Urban Fantasy Made In Germany
"Aeternum" - Andrea Bottlinger
Amanda, ehemalige Diebin und jetzige unfreiwillige Dienerin des Dämons Balthasar, und Jul, ein gefallener Engel der noch nicht so recht weis wie er mit seiner neuen Erkenntnis umgehen soll, versuchen beide in Berlin auf ihre Art so gut wie möglich die übernatürliche Welt zu überleben. Doch als eines Tages der Alexanderplatz einbricht und seltsame Realitäts-verändernde Wellen auftauchen, werden sie, als die jeweilige Person der übernatürlichen Fraktionen die man am wenigsten vermissen würde, in den Krater geschickt. Was sie finden, bringt beide in eine Glaubenskriese, und macht sie zu Spielsteinen in einem Machtkampf zwischen Engeln und Dämonen. Ganz ehrlich, ich habe eigentlich nur erwartet eine leicht zu lesenden aber auch etwas dumme und klischehafte übernatürlichen Romanze mit einem unschuldigem Mädchen und dem coolen Bad Boy gefallenem Engel zu finden. Stattdessen sind sowohl Amanda als auch Jul interessante, eigentständige Figuren die sich echt anfühlen, ihre Romanze existiert zwar, ist aber nicht Fokus der Handlung, und es gibt auch noch interessante Gedanken zum Wesen von Religion und Gott beziehungsweise Göttern.
Amanda ist störrisch, eigensinnig und misstrauisch, und sie fühlt sich tatsächlich an wie jemand, der seit Jahren von einem Dämonen erpresst und psychisch und körperlich missbraucht wird. Ihr Trauma ist an vielen Stellen Teil der Handlung, es beeinflusst sie wirklich und hindert sie mitunter, es ist nicht nur eine coole Backstory.
Dadurch ist Jul auch nicht der Bad Boy, im Gegenteil, er ist zurückhaltender und moralischer als sie, auch wenn er immer noch mit seiner neuen Menschlichkeit hadert. Das war so gut beschrieben, in kleinen Details, dass es sich unglaublich echt anfühlte und Jul zu meinem Lieblingscharacter machte. Etwa die Momente, wenn Jul sich plötzlich seiner Sterblichkeit bewusst wird und wie seltsam der Gedanke doch ist sterben zu müssen.
Die Welt fühlt sich ebenfalls sehr real an, die Autorin schafft es viele kleine Details zu zeigen, die es scheinen lassen als würde sie etwas wirklich existierendes aber unbekanntes beschreiben. Und grade die Szenen in dem Krater mit den Realitätsverschiebungen sind oft bildgewaltig, bei einer gewissen mit einer außerkraftgesetzten Zeit und einem Mann in einer Warnweste hatte ich eine Gänsehaut.

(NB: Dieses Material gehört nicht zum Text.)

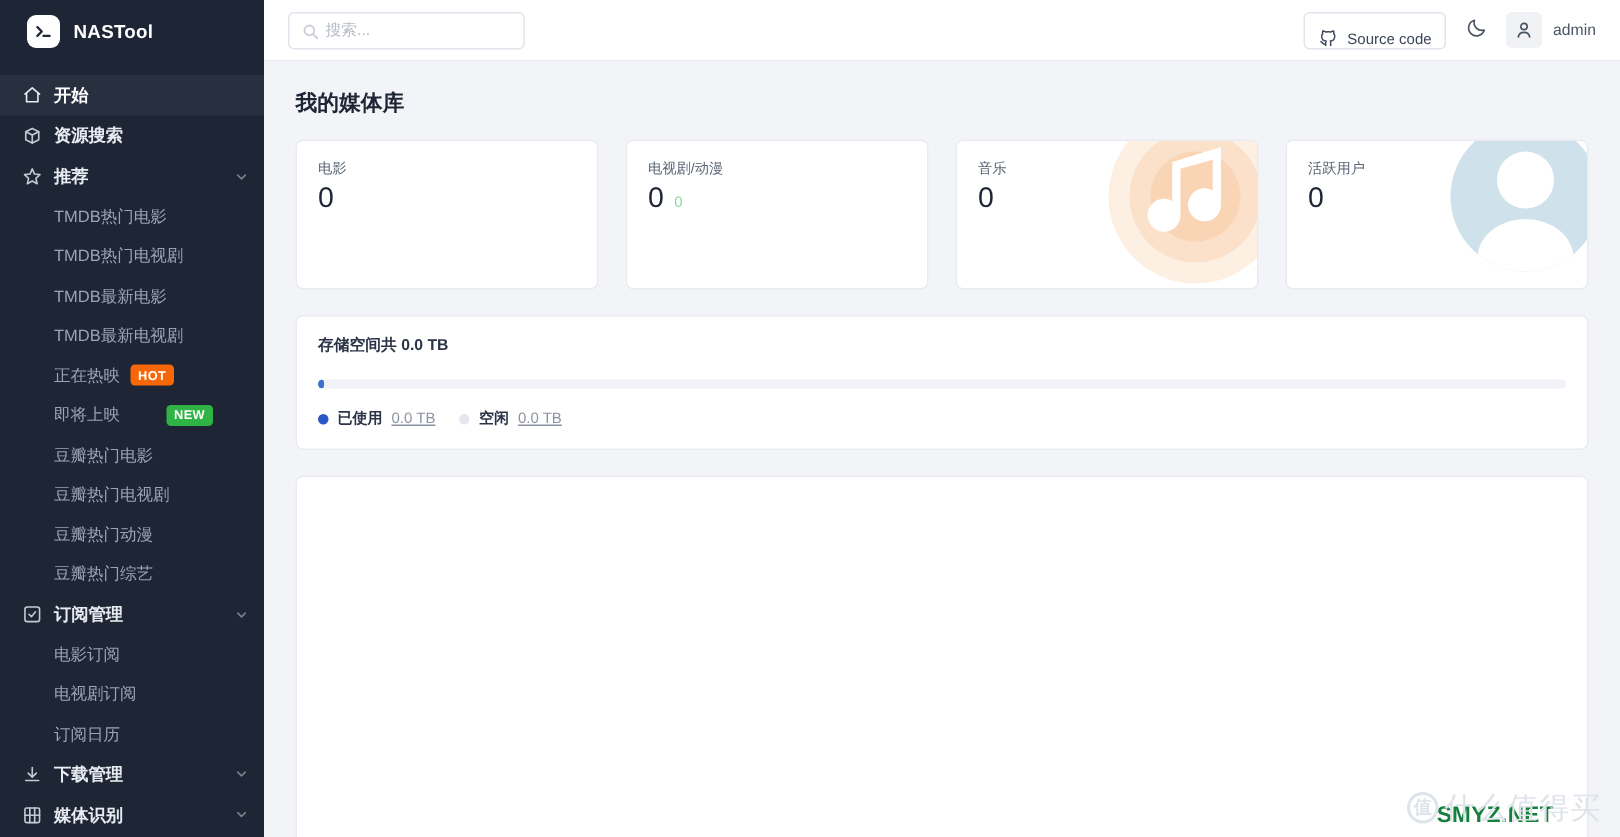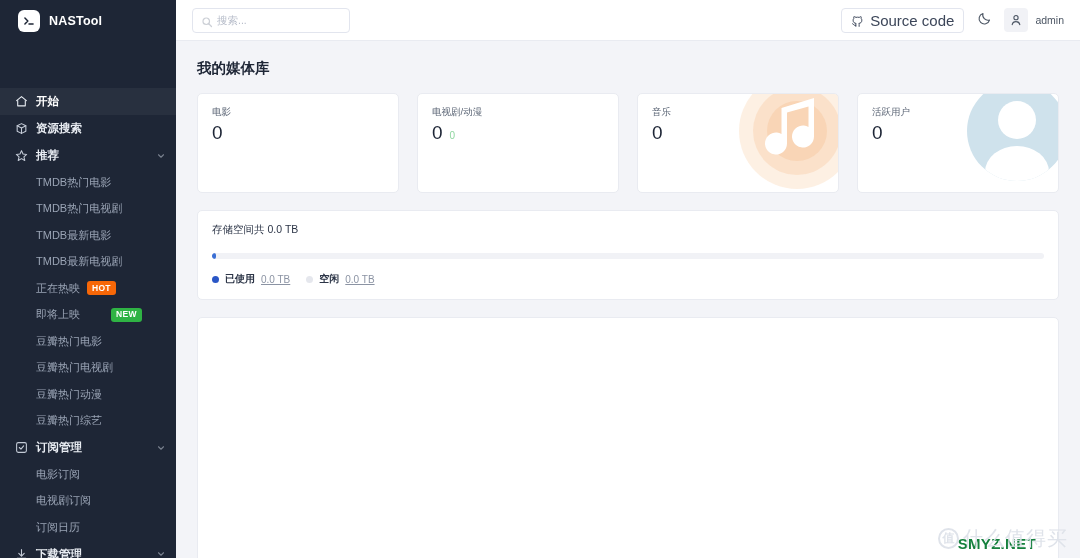"Source code" .src-btn { align-items: center -> flex-end; font-size: 15px -> 10px }
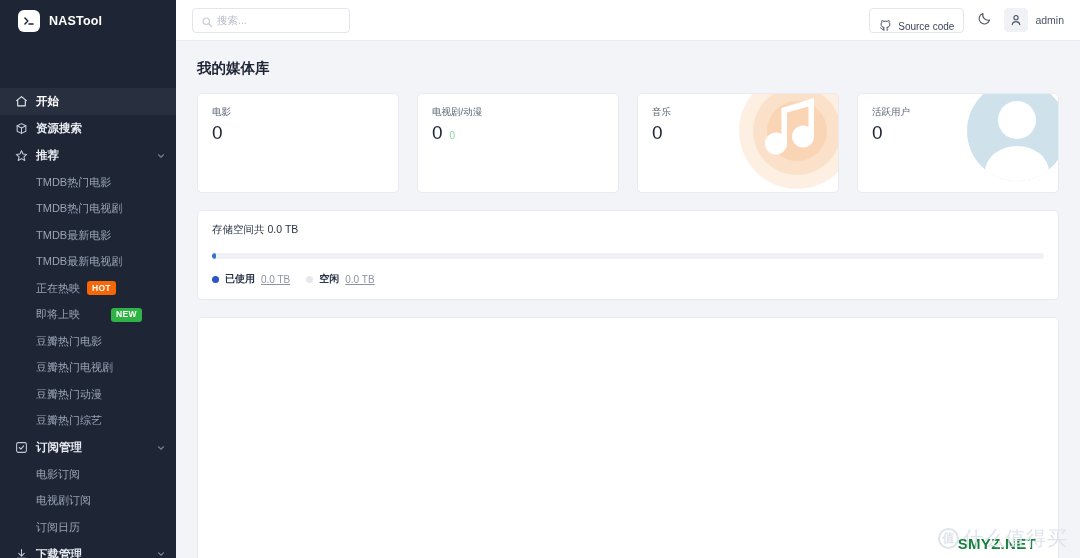"开始" .nav-item.active { margin-top: 38px -> none }
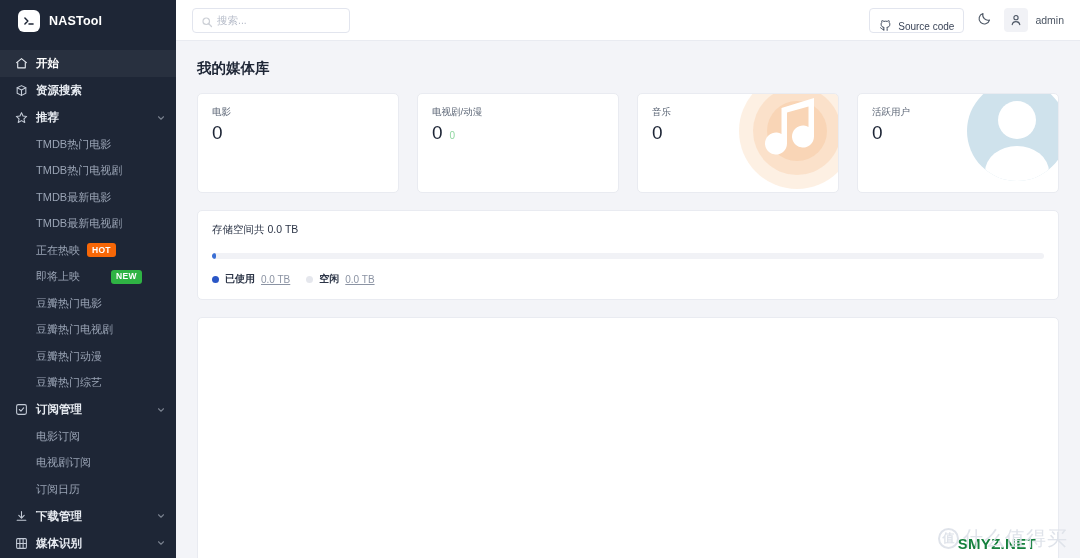"存储空间共 0.0 TB" .storage-title { font-weight: normal -> bold }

Ich kann es nicht gut beschreiben ohne zu spoilern, aber die Gedanken darüber was Religion ausmacht, ob sie gut oder schlecht ist, was Wahrheit bedeutet, waren auch interessant und unerwartet in einem YA Urban Fantasy Roman. Amanda und Jul haben sehr unterschiedliche Sichtweisen auf Religion, und beide werden gezwungen, ihren Glauben zu hinterfragen.
Ich werde auf jeden Fall auch jetzt wo ich das Buch durchgelesen habe noch weiter darüber nachdenken.